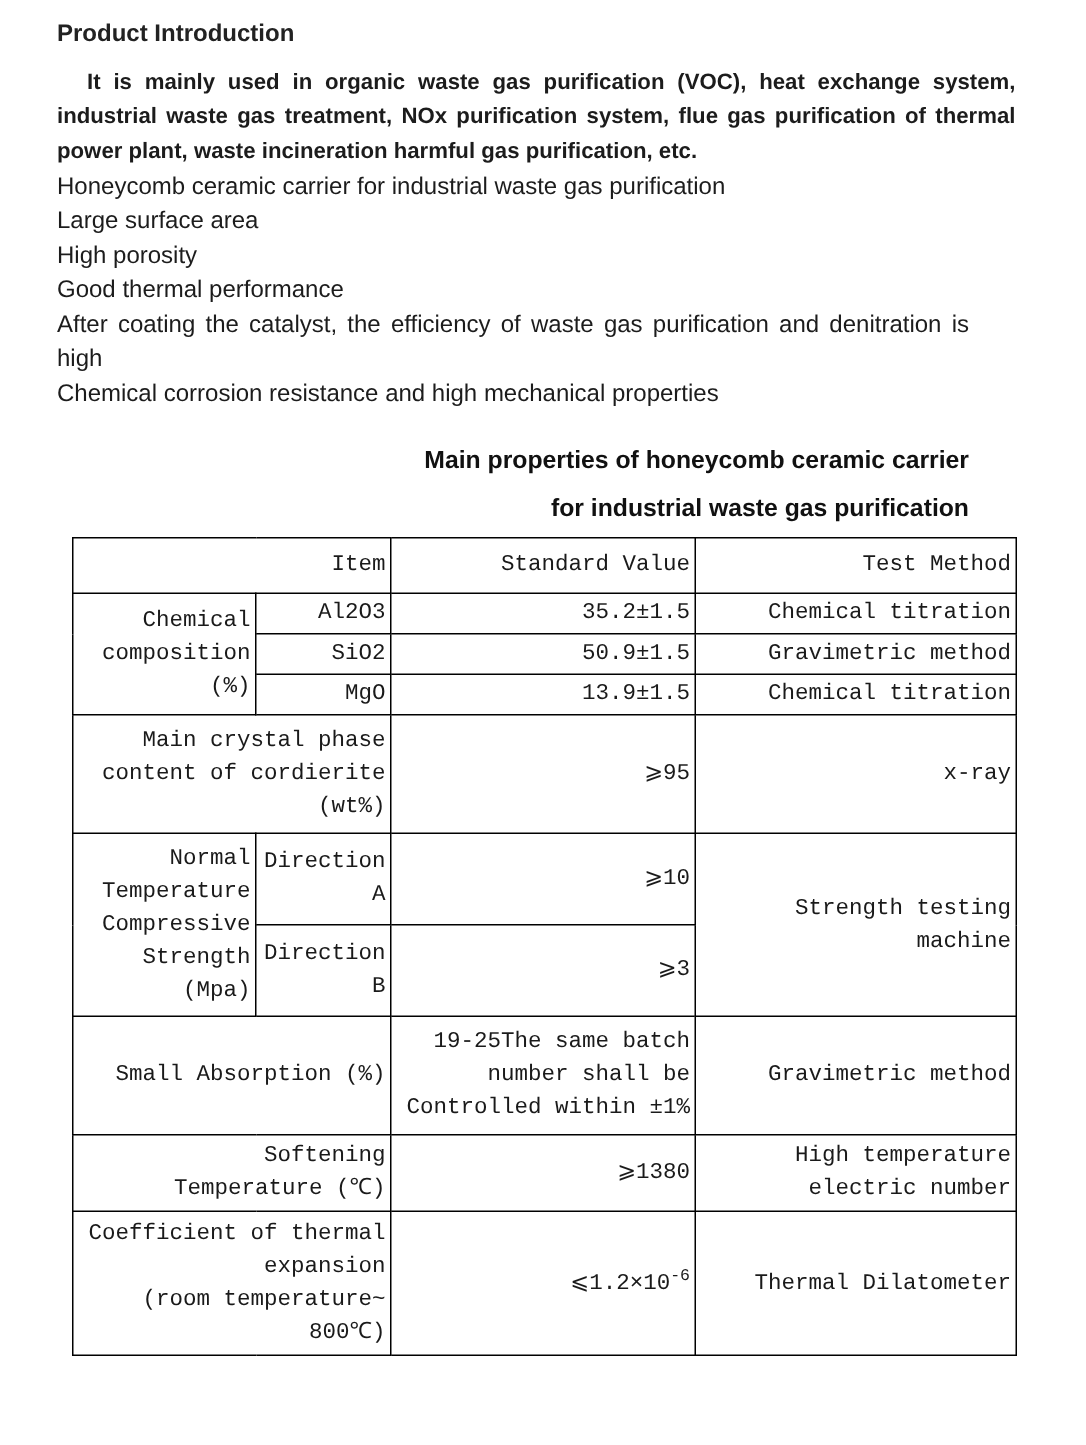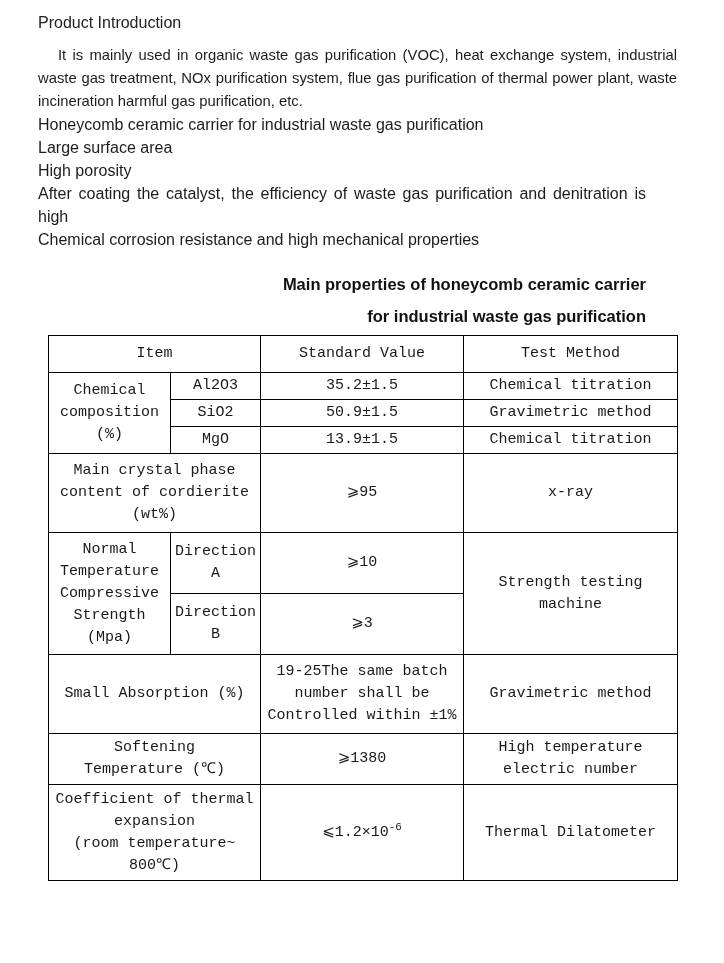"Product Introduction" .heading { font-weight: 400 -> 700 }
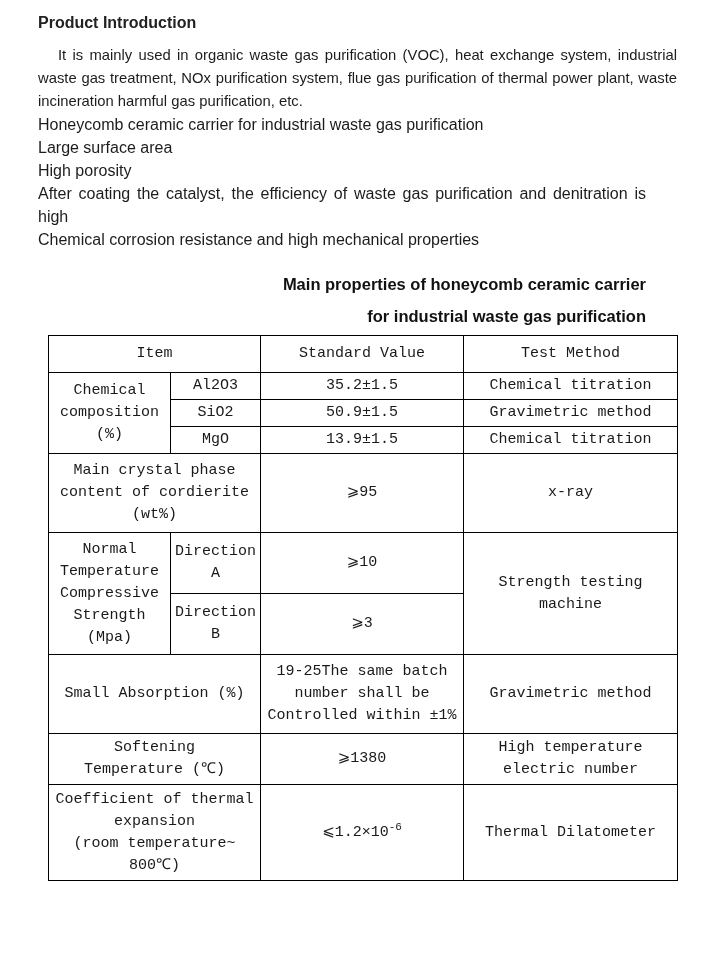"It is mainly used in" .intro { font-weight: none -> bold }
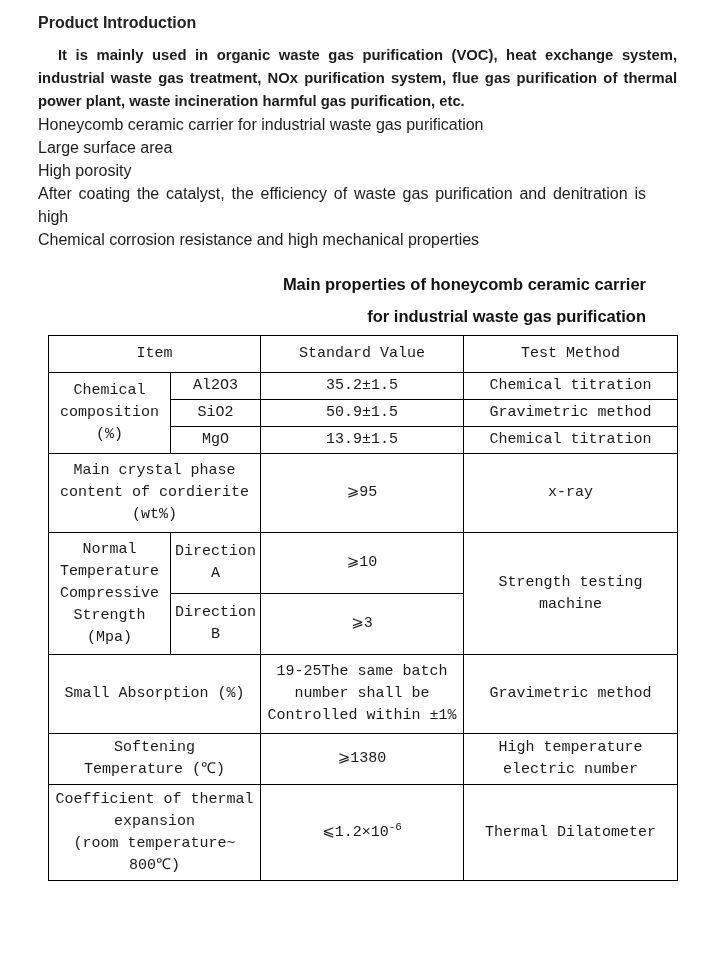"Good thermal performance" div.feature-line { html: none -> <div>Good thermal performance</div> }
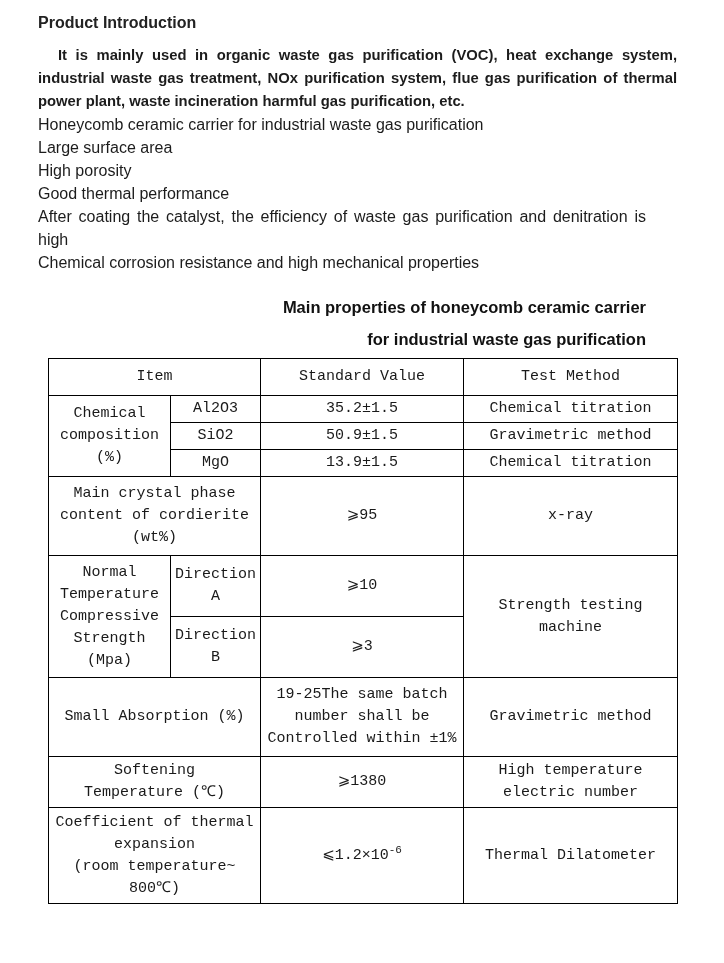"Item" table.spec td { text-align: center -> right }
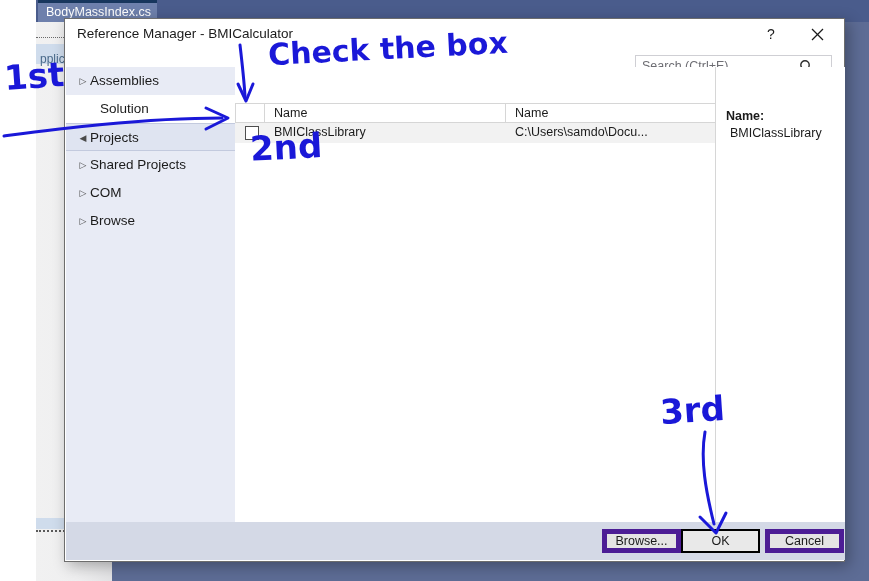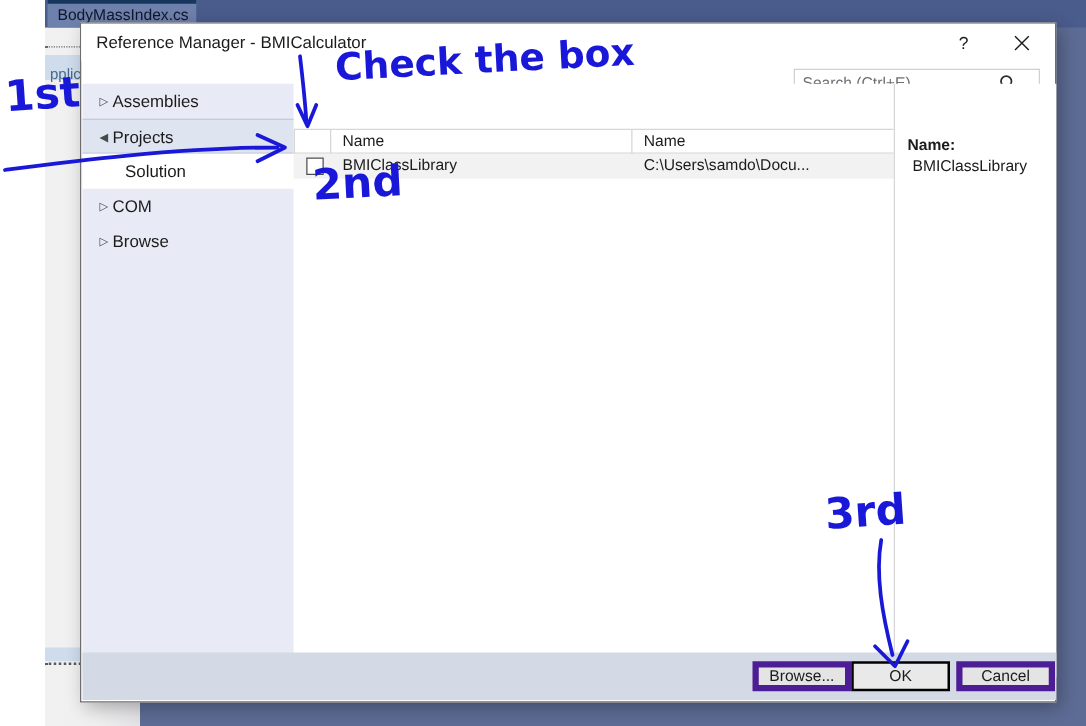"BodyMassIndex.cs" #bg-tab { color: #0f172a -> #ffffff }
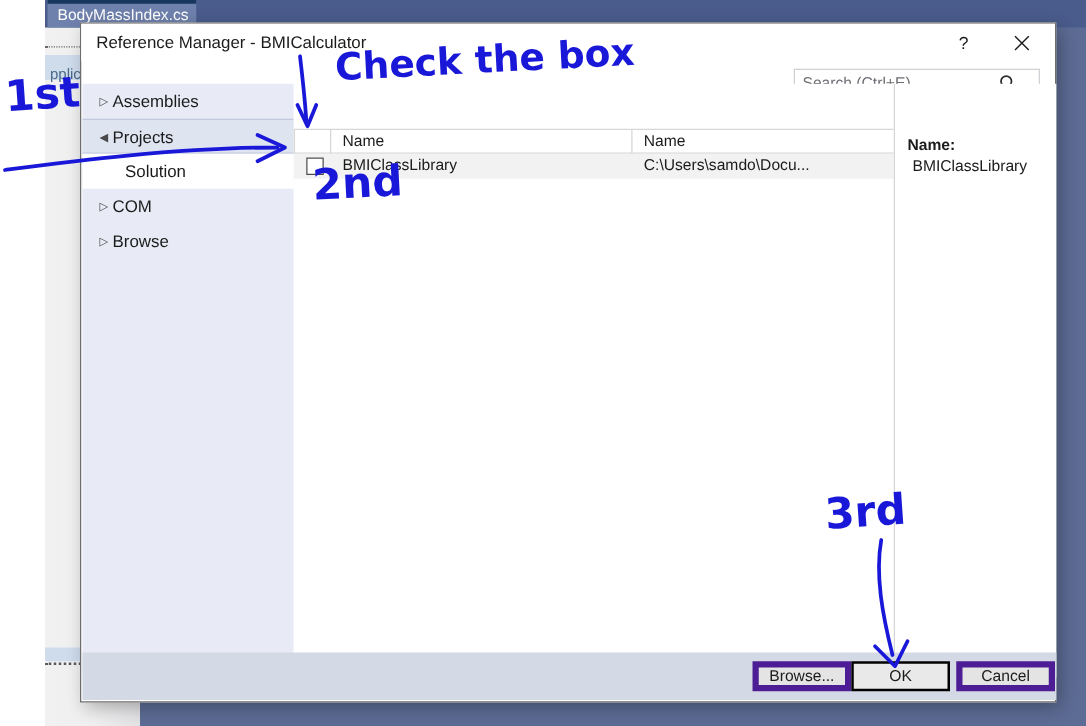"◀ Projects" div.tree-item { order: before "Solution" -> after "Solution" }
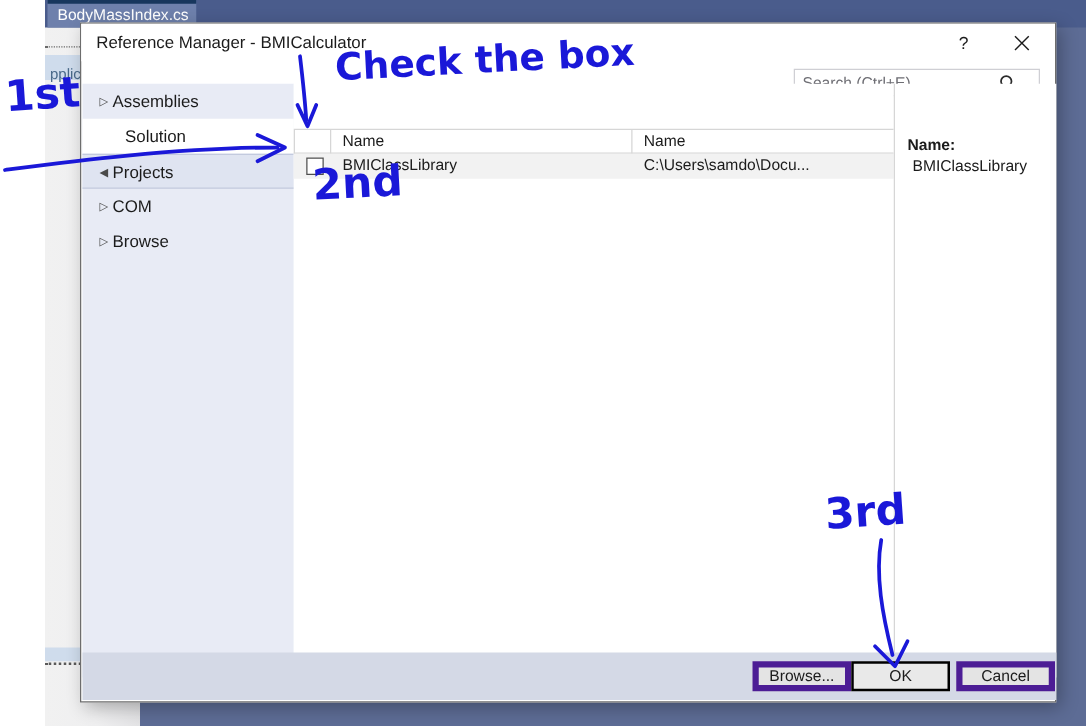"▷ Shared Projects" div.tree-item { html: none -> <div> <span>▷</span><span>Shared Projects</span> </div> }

## About this exercise
Quote the full listing above word for word; exclude every picture from the copy.

## Solved problem
"Product Introduction" .heading { font-weight: 400 -> 700 }
"It is mainly used in" .intro { font-weight: none -> bold }
"Good thermal performance" div.feature-line { html: none -> <div>Good thermal performance</div> }
"Item" table.spec td { text-align: center -> right }
"BodyMassIndex.cs" #bg-tab { color: #0f172a -> #ffffff }
"◀ Projects" div.tree-item { order: before "Solution" -> after "Solution" }
"▷ Shared Projects" div.tree-item { html: none -> <div> <span>▷</span><span>Shared Projects</span> </div> }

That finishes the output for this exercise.